**Work to complete**
Scan the records below for the word "white" and give only the number of lines that hold it.
────────────────────
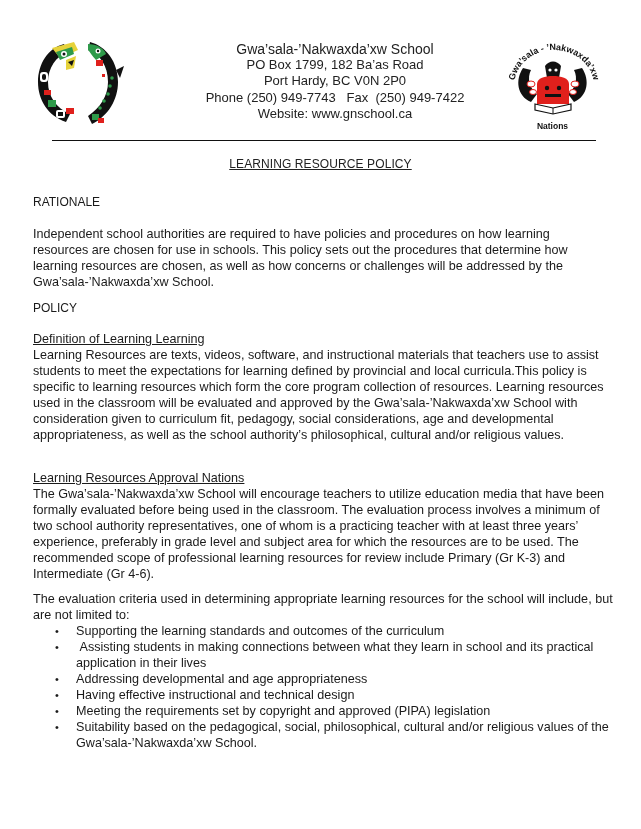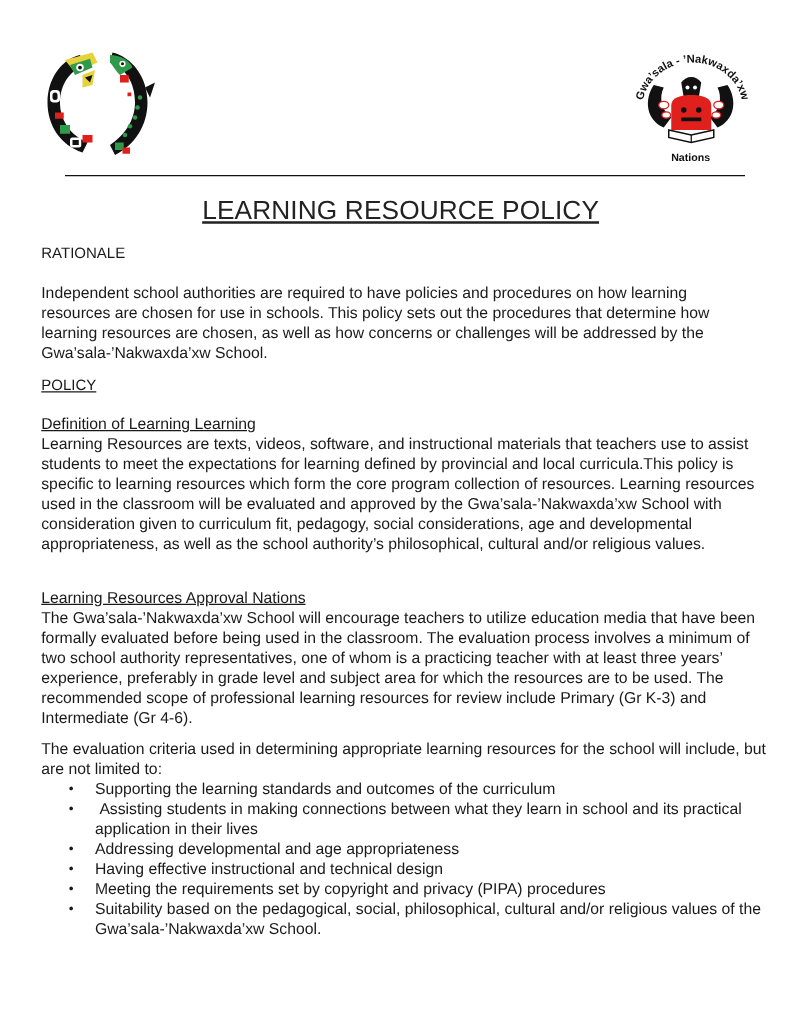--- a/index.html
+++ b/index.html
@@ -84,6 +84,13 @@
     </g>
   </svg>
 
+  <div class="address">
+    <div class="school-name">Gwa’sala-’Nakwaxda’xw School</div>
+    <div>PO Box 1799, 182 Ba’as Road</div>
+    <div>Port Hardy, BC  V0N 2P0</div>
+    <div style="white-space: pre;">Phone (250) 949-7743   Fax  (250) 949-7422</div>
+    <div>Website: www.gnschool.ca</div>
+  </div>
 
   <svg class="logo-right" viewBox="0 0 95 95">
     <defs>

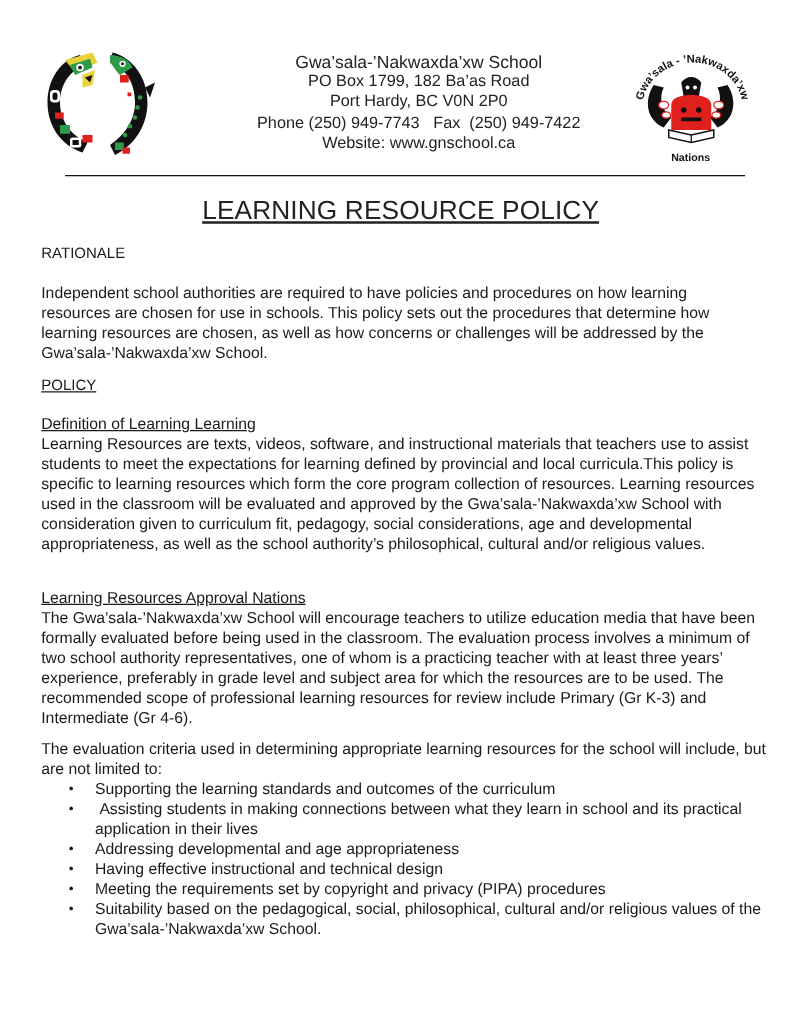--- a/index.html
+++ b/index.html
@@ -22,7 +22,7 @@
     }
     .doc-title {
       position: absolute; left: 0; top: 157px; width: 641px; text-align: center;
-      font-size: 21px; text-decoration: underline; letter-spacing: 0.1px; color: #222;
+      font-size: 12px; text-decoration: underline; letter-spacing: 0.1px; color: #222;
     }
     .body-text {
       position: absolute; left: 33px; width: 580px;

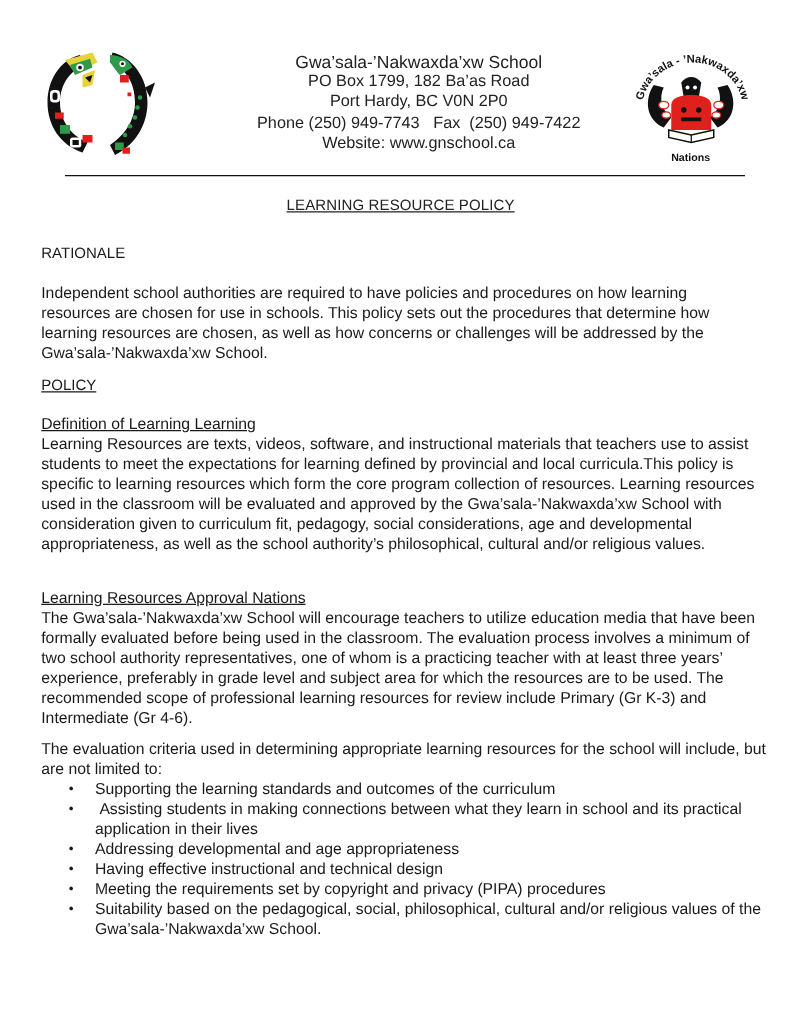--- a/index.html
+++ b/index.html
@@ -135,7 +135,7 @@
   <p>Independent school authorities are required to have policies and procedures on how learning resources are chosen for use in schools. This policy sets out the procedures that determine how learning resources are chosen, as well as how concerns or challenges will be addressed by the Gwa’sala-’Nakwaxda’xw School.</p>
 </div>
 
-<div class="body-text" style="top: 300px; text-decoration: underline;">
+<div class="body-text" style="top: 300px;">
   <div class="heading-plain">POLICY</div>
 </div>
 

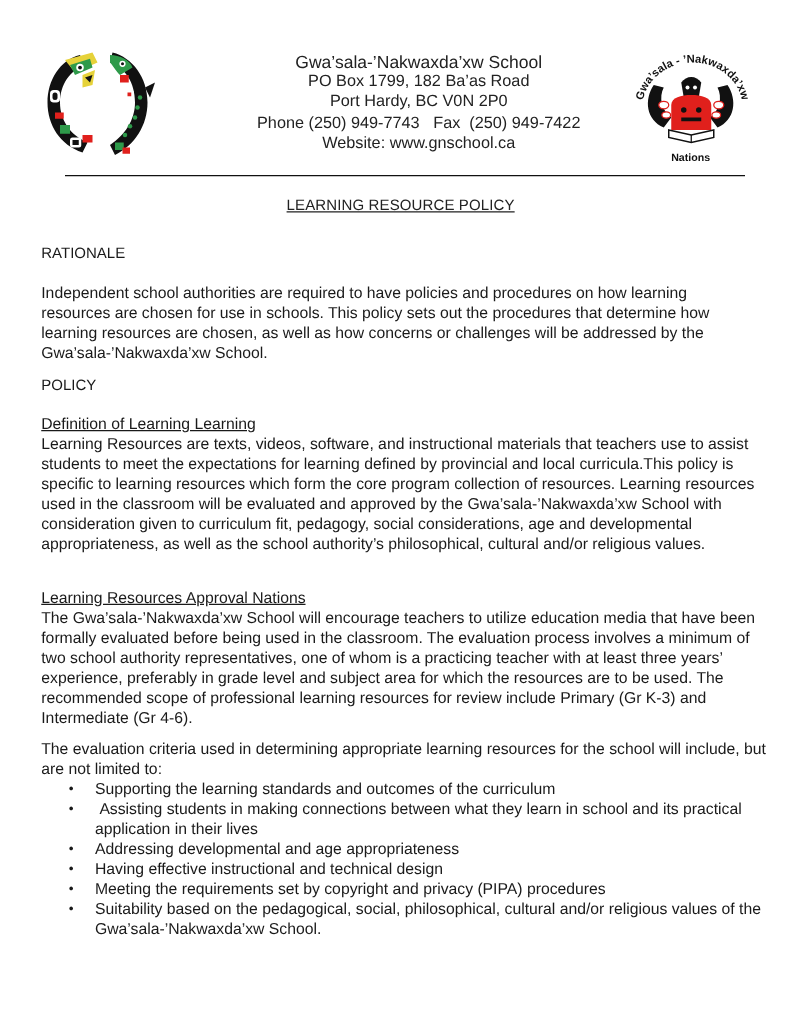--- a/index.html
+++ b/index.html
@@ -156,7 +156,7 @@
     <li><span class="bullet">•</span><span style="white-space: pre-wrap;"> Assisting students in making connections between what they learn in school and its practical application in their lives</span></li>
     <li><span class="bullet">•</span><span>Addressing developmental and age appropriateness</span></li>
     <li><span class="bullet">•</span><span>Having effective instructional and technical design</span></li>
-    <li><span class="bullet">•</span><span>Meeting the requirements set by copyright and privacy (PIPA) procedures</span></li>
+    <li><span class="bullet">•</span><span>Meeting the requirements set by copyright and approved (PIPA) legislation</span></li>
     <li><span class="bullet">•</span><span>Suitability based on the pedagogical, social, philosophical, cultural and/or religious values of the Gwa’sala-’Nakwaxda’xw School.</span></li>
   </ul>
 </div>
────────────────────
**Result of this exercise**
2